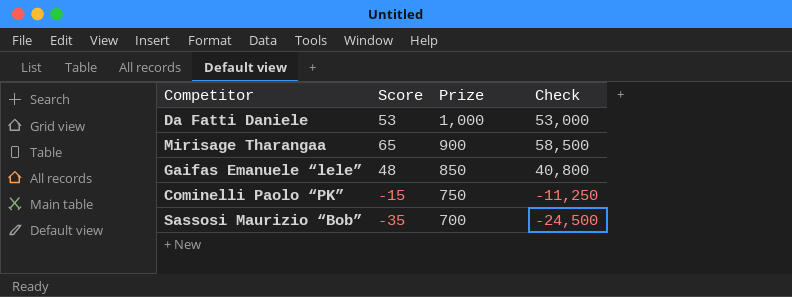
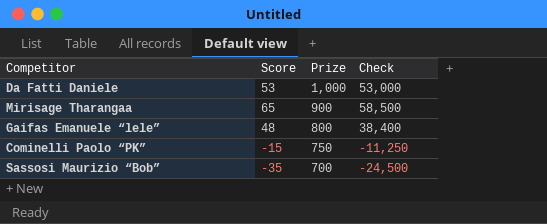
Gaifas Emanuele “lele” | Prize: 850 -> 800
Gaifas Emanuele “lele” | Check: 40,800 -> 38,400

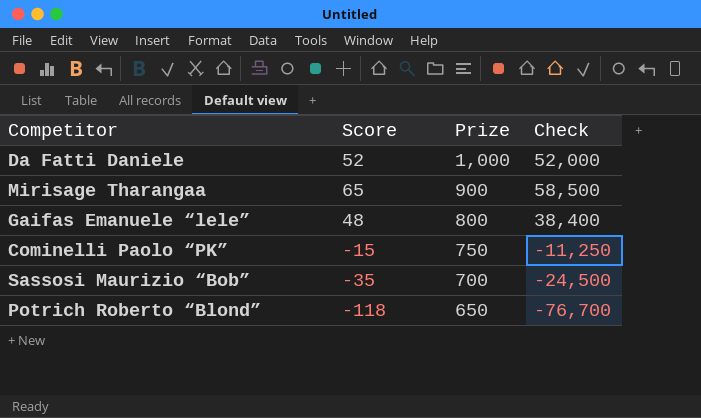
Da Fatti Daniele | Score: 53 -> 52
Da Fatti Daniele | Check: 53,000 -> 52,000
row Potrich Roberto “Blond”: none -> -118 | 650 | -76,700

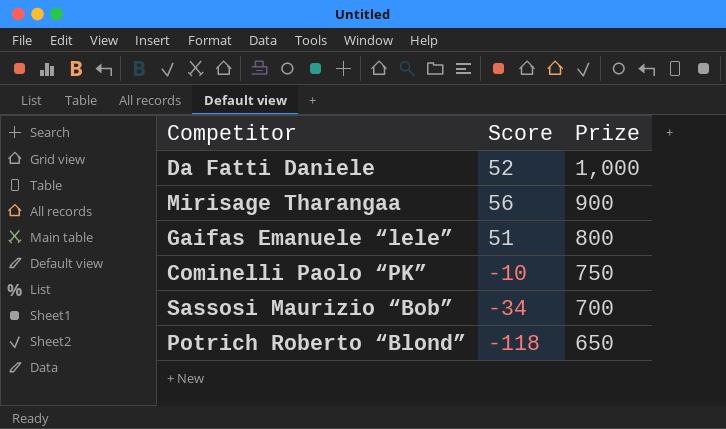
column Check | formula: [Score] * [Prize] -> none
Mirisage Tharangaa | Score: 65 -> 56
Gaifas Emanuele “lele” | Score: 48 -> 51
Cominelli Paolo “PK” | Score: -15 -> -10
Sassosi Maurizio “Bob” | Score: -35 -> -34

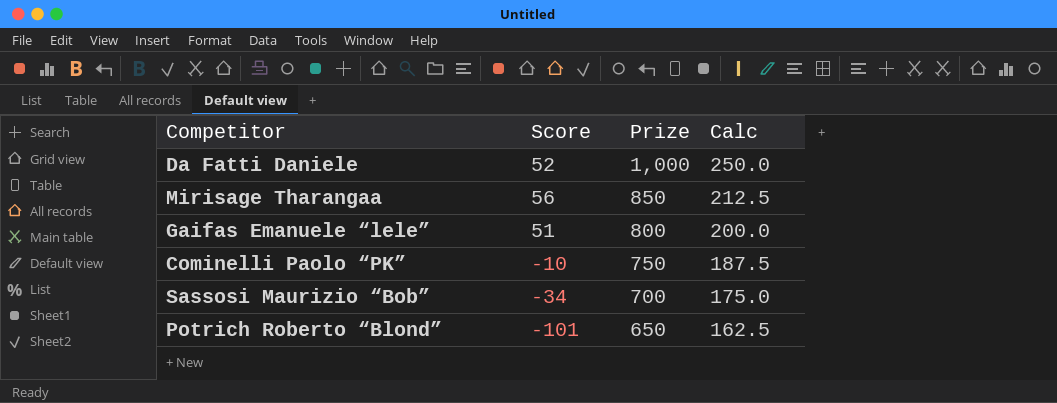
column Calc | formula: none -> [Prize] * 0.25
Mirisage Tharangaa | Prize: 900 -> 850
Potrich Roberto “Blond” | Score: -118 -> -101

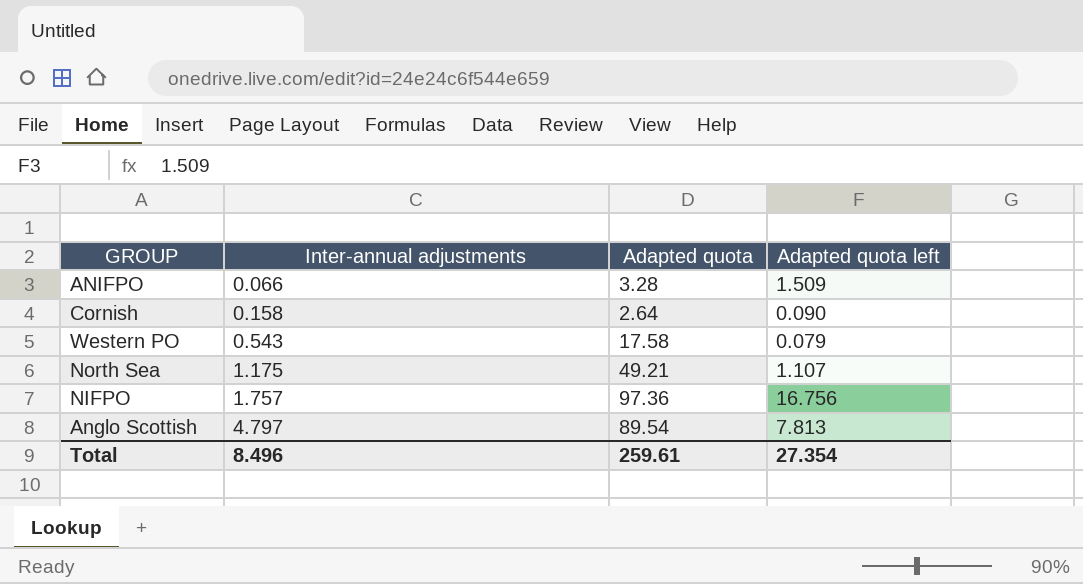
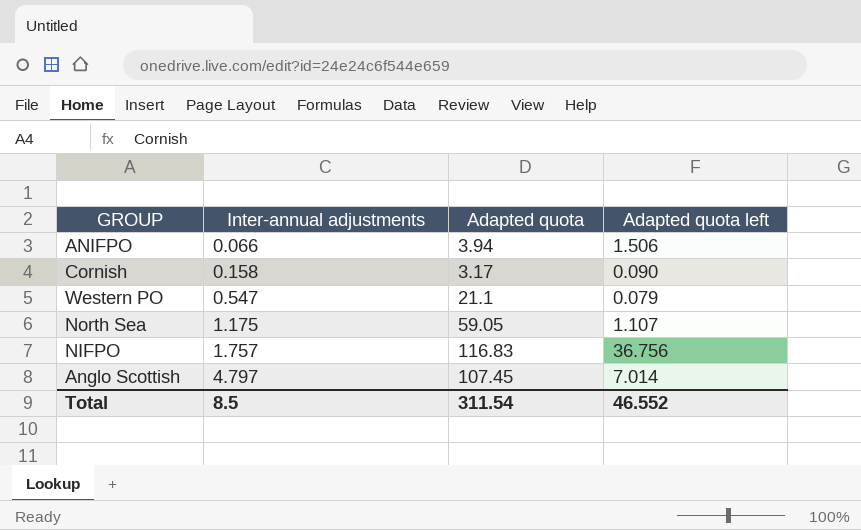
ANIFPO | Adapted quota: 3.28 -> 3.94
ANIFPO | Adapted quota left: 1.509 -> 1.506
Cornish | Adapted quota: 2.64 -> 3.17
Western PO | Inter-annual adjustments: 0.543 -> 0.547
Western PO | Adapted quota: 17.58 -> 21.1
North Sea | Adapted quota: 49.21 -> 59.05
NIFPO | Adapted quota: 97.36 -> 116.83
NIFPO | Adapted quota left: 16.756 -> 36.756
Anglo Scottish | Adapted quota: 89.54 -> 107.45
Anglo Scottish | Adapted quota left: 7.813 -> 7.014
Total | Inter-annual adjustments: 8.496 -> 8.5
Total | Adapted quota: 259.61 -> 311.54
Total | Adapted quota left: 27.354 -> 46.552

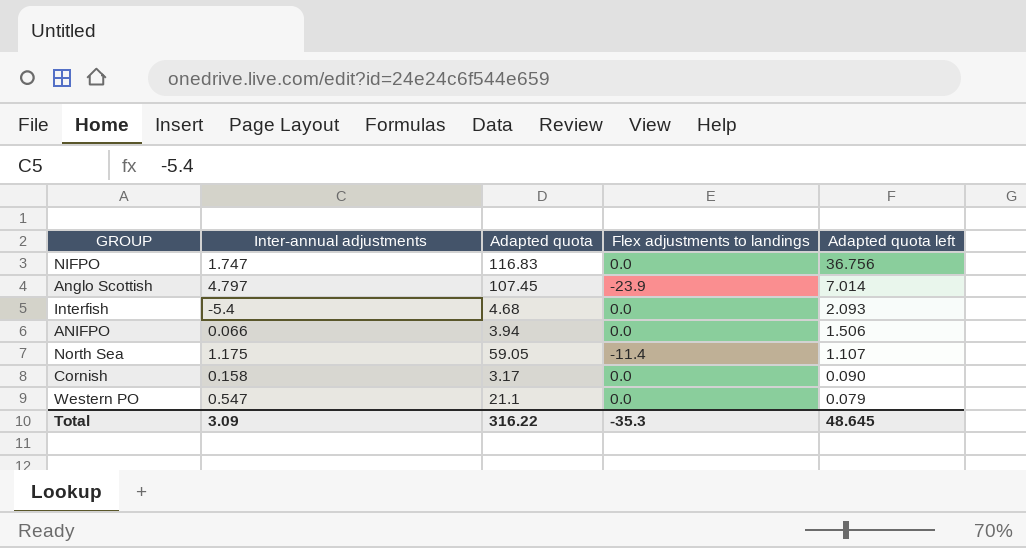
row order: Inter-annual adjustments ascending -> Adapted quota left descending
column Flex adjustments to landings | position: none -> 4
NIFPO | Inter-annual adjustments: 1.757 -> 1.747
row Interfish: none -> -5.4 | 4.68 | 0.0 | 2.093
Total | Inter-annual adjustments: 8.5 -> 3.09
Total | Adapted quota: 311.54 -> 316.22
Total | Adapted quota left: 46.552 -> 48.645

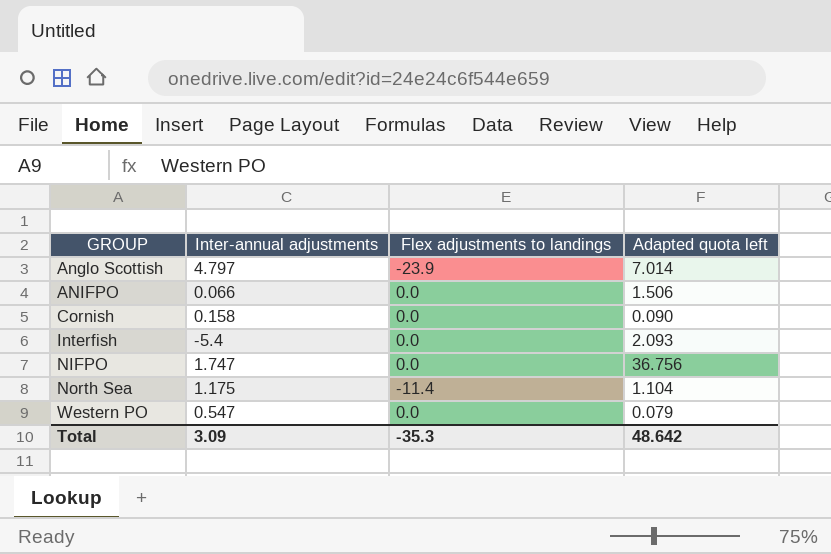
row order: Adapted quota left descending -> GROUP ascending
column Adapted quota | position: 3 -> none
North Sea | Adapted quota left: 1.107 -> 1.104
Total | Adapted quota left: 48.645 -> 48.642

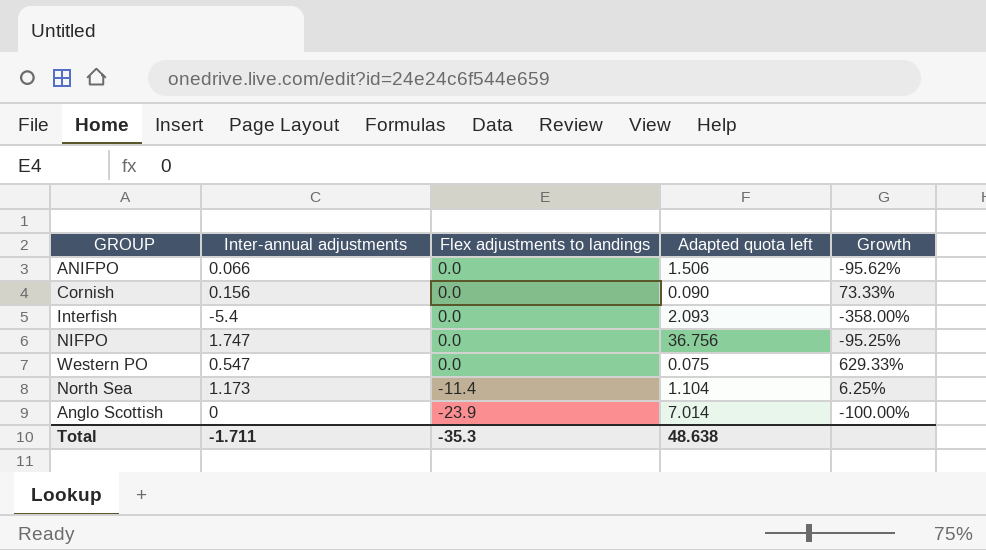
row order: GROUP ascending -> Flex adjustments to landings descending
column Growth | formula: none -> ([Inter-annual adjustments] - [Adapted quota left]) / [Adapted quota left]
Cornish | Inter-annual adjustments: 0.158 -> 0.156
Western PO | Adapted quota left: 0.079 -> 0.075
North Sea | Inter-annual adjustments: 1.175 -> 1.173
Anglo Scottish | Inter-annual adjustments: 4.797 -> 0
Total | Inter-annual adjustments: 3.09 -> -1.711
Total | Adapted quota left: 48.642 -> 48.638

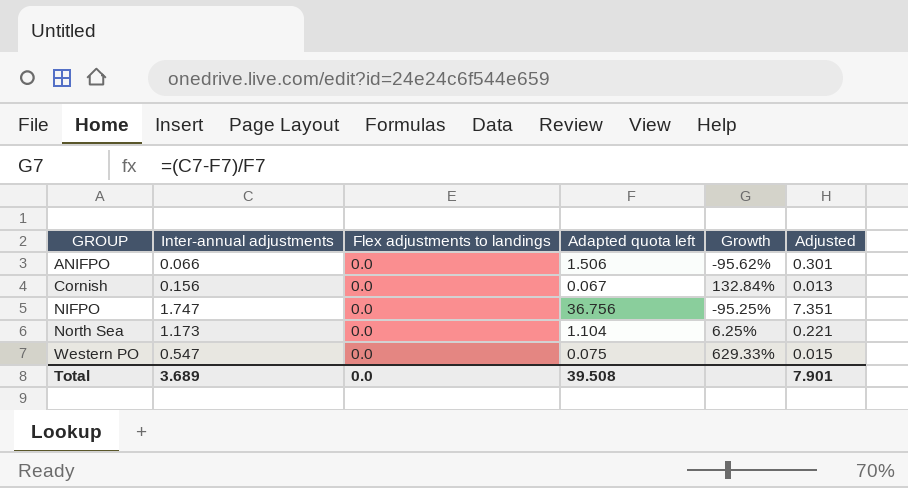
row order: Flex adjustments to landings descending -> GROUP ascending
column Adjusted | formula: none -> [Adapted quota left] * 0.2
row Interfish: -5.4 | 0.0 | 2.093 | -358.00% -> none
row Anglo Scottish: 0 | -23.9 | 7.014 | -100.00% -> none
Cornish | Adapted quota left: 0.090 -> 0.067
Cornish | Growth: 73.33% -> 132.84%
North Sea | Flex adjustments to landings: -11.4 -> 0.0
Total | Inter-annual adjustments: -1.711 -> 3.689
Total | Flex adjustments to landings: -35.3 -> 0.0
Total | Adapted quota left: 48.638 -> 39.508

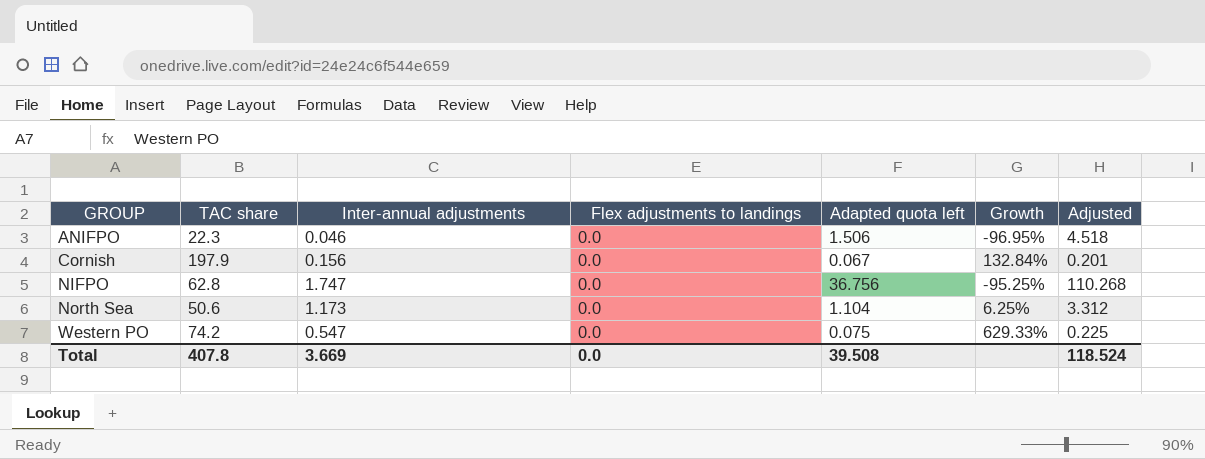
column TAC share | position: none -> 2
column Adjusted | formula: [Adapted quota left] * 0.2 -> [Adapted quota left] * 3
ANIFPO | Inter-annual adjustments: 0.066 -> 0.046
ANIFPO | Growth: -95.62% -> -96.95%
Total | Inter-annual adjustments: 3.689 -> 3.669
Total | Adjusted: 7.901 -> 118.524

• **EXERCISE DIRECTIONS**: Working from the entries above, please transcribe only the lines from the line with "Total | Adapted quota: 311.54 -> 316.22" through the line with "row order: GROUP", exactly, with both end lines and without pictures.

• **RESPONSE AREA**:
Total | Adapted quota: 311.54 -> 316.22
Total | Adapted quota left: 46.552 -> 48.645

row order: Adapted quota left descending -> GROUP ascending
column Adapted quota | position: 3 -> none
North Sea | Adapted quota left: 1.107 -> 1.104
Total | Adapted quota left: 48.645 -> 48.642

row order: GROUP ascending -> Flex adjustments to landings descending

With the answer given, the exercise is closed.